The former hostages entered the side door of the helicopter but then were immediately rushed out the door on the opposite side. They were confused, some did not want to go back outside, they shouted at the pilot to get them the fuck out of there, but the Spetsnaz and Rainbow operators there kept them moving, sometimes by force. They ran past soldiers who had already filed out of the far side door of the helo when it landed and had now taken up prone firing positions in the dark on the far edge of the parking lot.
The civilians were directed with soft red flashlights to run out into the snowy steppes, and as they ran men ran with them, passing out heavy body armor. The soldiers helped them put it on as they continued out into the desolate landscape.
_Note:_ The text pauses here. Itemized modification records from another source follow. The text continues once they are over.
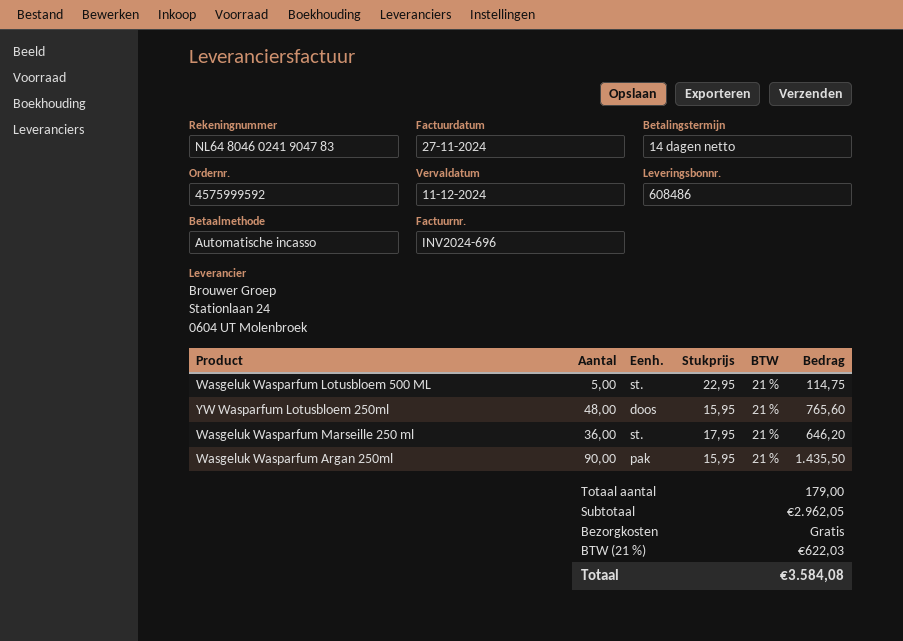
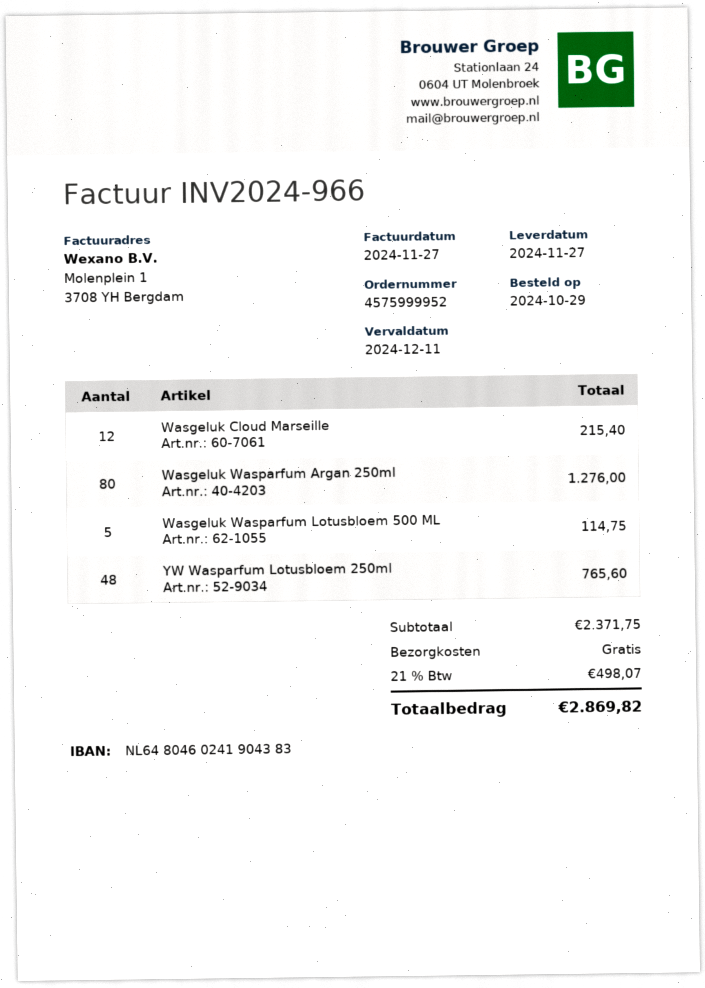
order number: 4575999592 -> 4575999952
invoice number: INV2024-696 -> INV2024-966
bank account: NL6480460241904783 -> NL6480460241904383
Wasgeluk Wasparfum Marseille 250 ml: 36 for 646.20 -> none
Wasgeluk Wasparfum Argan 250ml: 90 for 1435.50 -> 80 for 1276.00
Wasgeluk Cloud Marseille: none -> 12 for 215.40
subtotal: 2962.05 -> 2371.75
tax: 21% = 622.03 -> 21% = 498.07
total: 3584.08 -> 2869.82

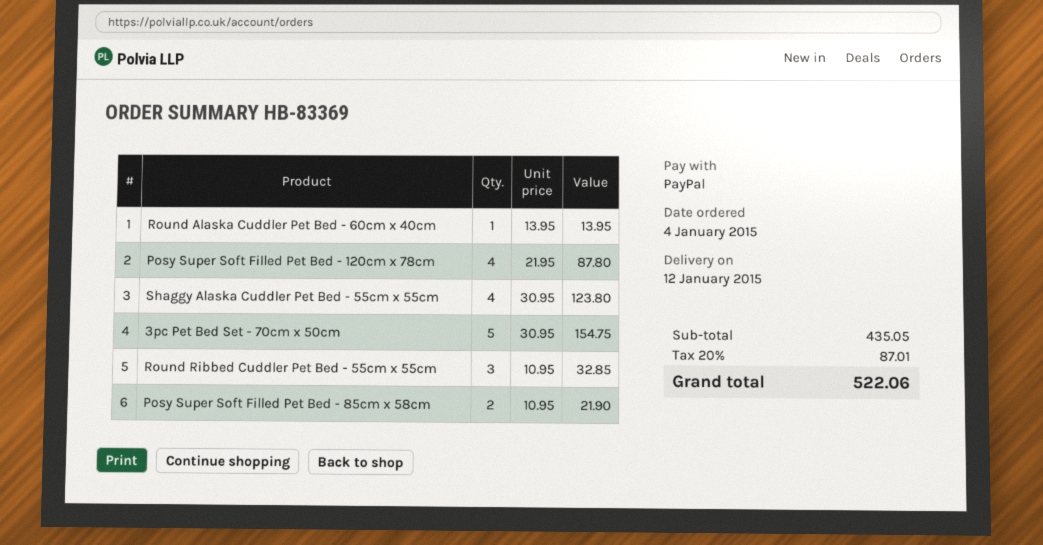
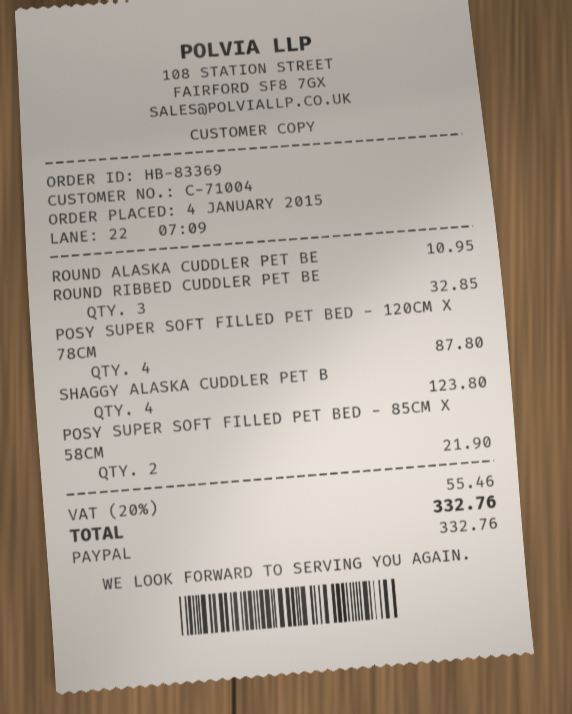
Round Alaska Cuddler Pet Bed - 60cm x 40cm: 1 for 13.95 -> 1 for 10.95
3pc Pet Bed Set - 70cm x 50cm: 5 for 154.75 -> none
tax: 20% = 87.01 -> 20% = 55.46
total: 522.06 -> 332.76

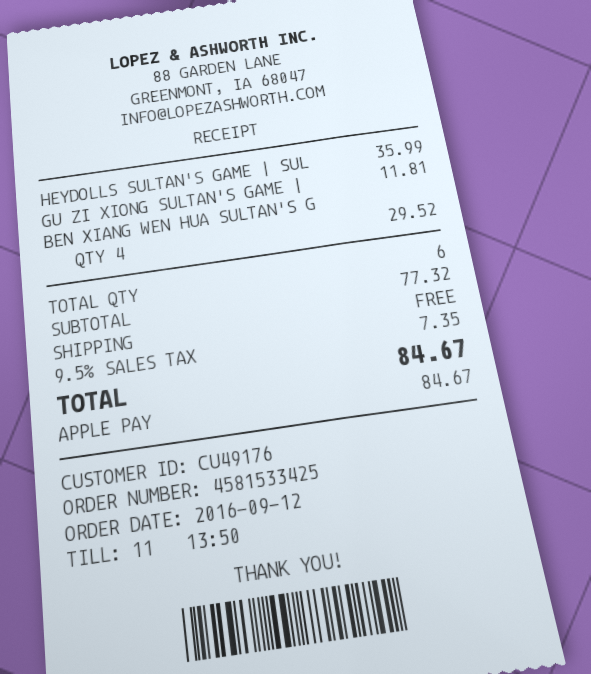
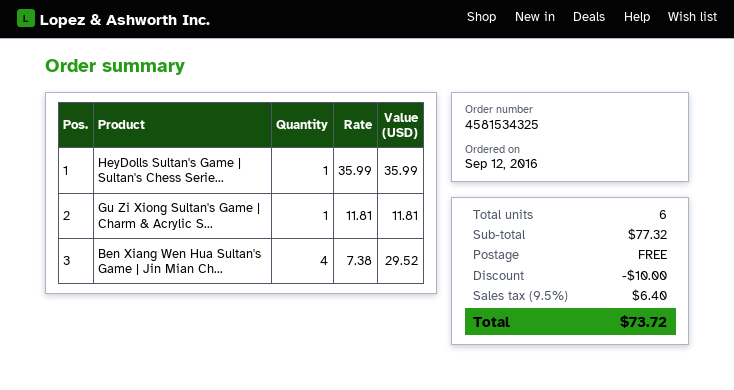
order number: 4581533425 -> 4581534325
discount: none -> 10.00
tax: 9.5% = 7.35 -> 9.5% = 6.40
total: 84.67 -> 73.72

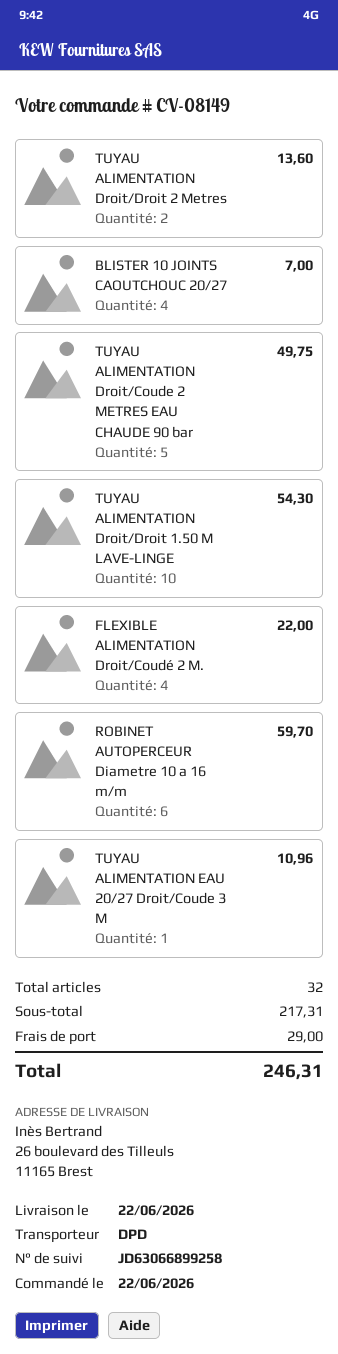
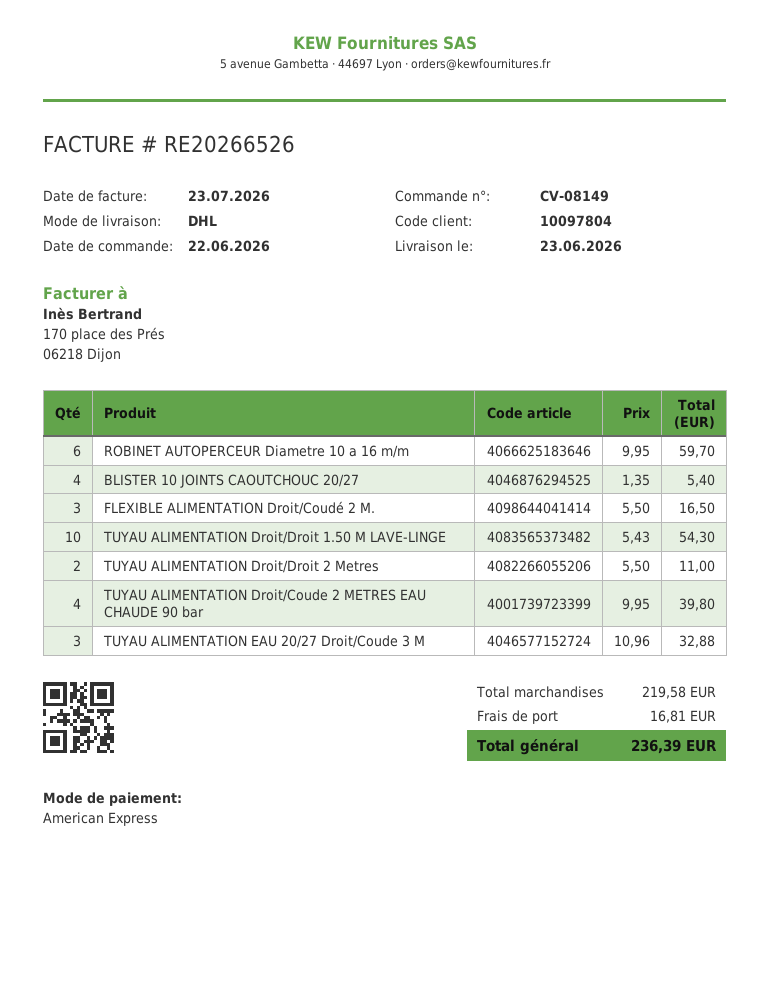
delivery date: 2026-06-22 -> 2026-06-23
shipping method: DPD -> DHL
TUYAU ALIMENTATION Droit/Droit 2 Metres: 2 for 13.60 -> 2 for 11.00
BLISTER 10 JOINTS CAOUTCHOUC 20/27: 4 for 7.00 -> 4 for 5.40
TUYAU ALIMENTATION Droit/Coude 2 METRES EAU CHAUDE 90 bar: 5 for 49.75 -> 4 for 39.80
FLEXIBLE ALIMENTATION Droit/Coudé 2 M.: 4 for 22.00 -> 3 for 16.50
TUYAU ALIMENTATION EAU 20/27 Droit/Coude 3 M: 1 for 10.96 -> 3 for 32.88
subtotal: 217.31 -> 219.58
shipping: 29.00 -> 16.81
total: 246.31 -> 236.39

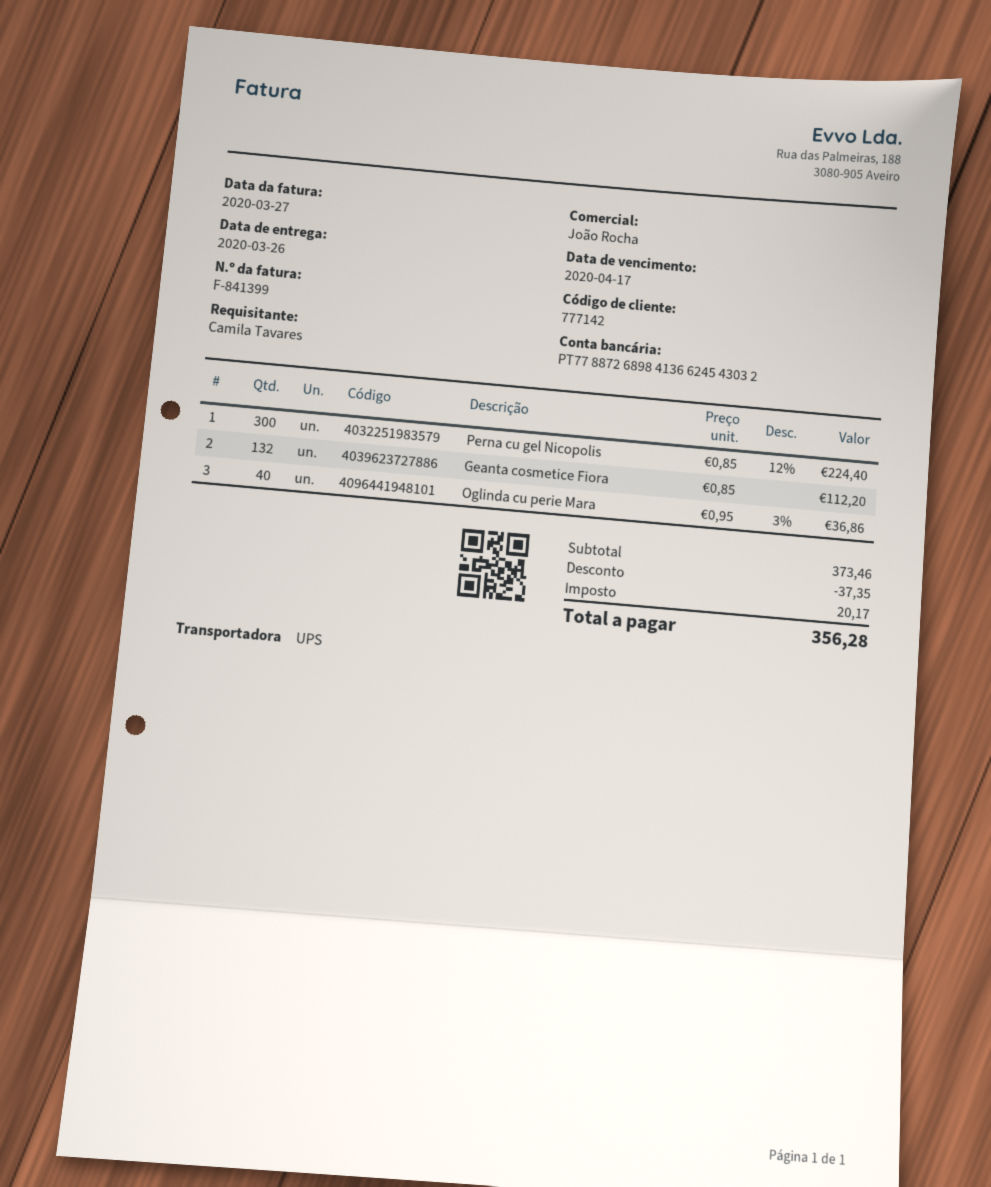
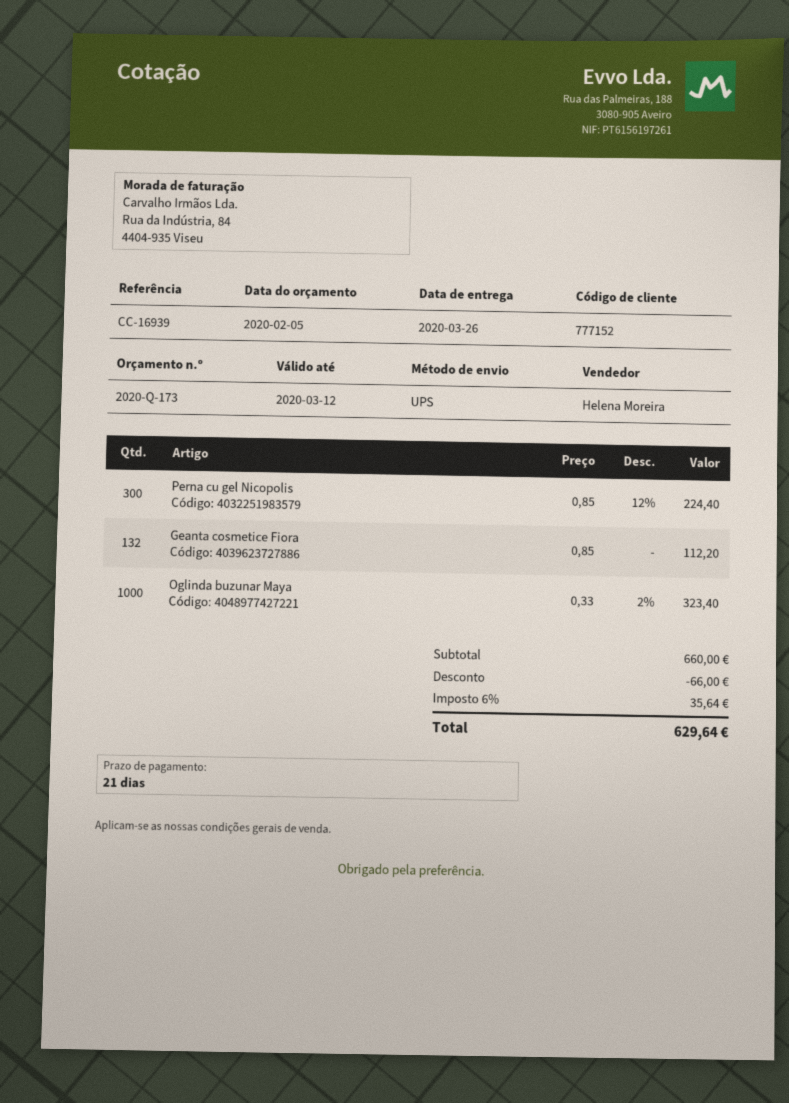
customer number: 777142 -> 777152
sales rep: João Rocha -> Helena Moreira
Oglinda cu perie Mara: 40 x 0.95 - 3% = 36.86 -> none
Oglinda buzunar Maya: none -> 1000 x 0.33 - 2% = 323.40
subtotal: 373.46 -> 660.00
discount: 37.35 -> 66.00
tax: 20.17 -> 35.64
total: 356.28 -> 629.64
A hundred yards from the rear of the chopper was a small depression in the ground. Here the civilians were told to lie in the snow and keep their heads down. A few Spetsnaz men with rifles guarded them there and, as the gunfire at the LCC picked up, they continued to order the civilians to tuck tighter together and to remain as still as possible.
Safronov had made it back to the control room. He heard explosions and gunfire all around the lower level of the LCC. He kept two gunmen with him; the others he’d sent up to augment the security on the roof and down to the three entrances to the building.
He ordered the two men to stand at the front of the room, alongside the monitors, and point their weapons at the staff. He himself moved between the tables so he could see the work the men were doing. The twenty Russian engineers and technicians looked at him.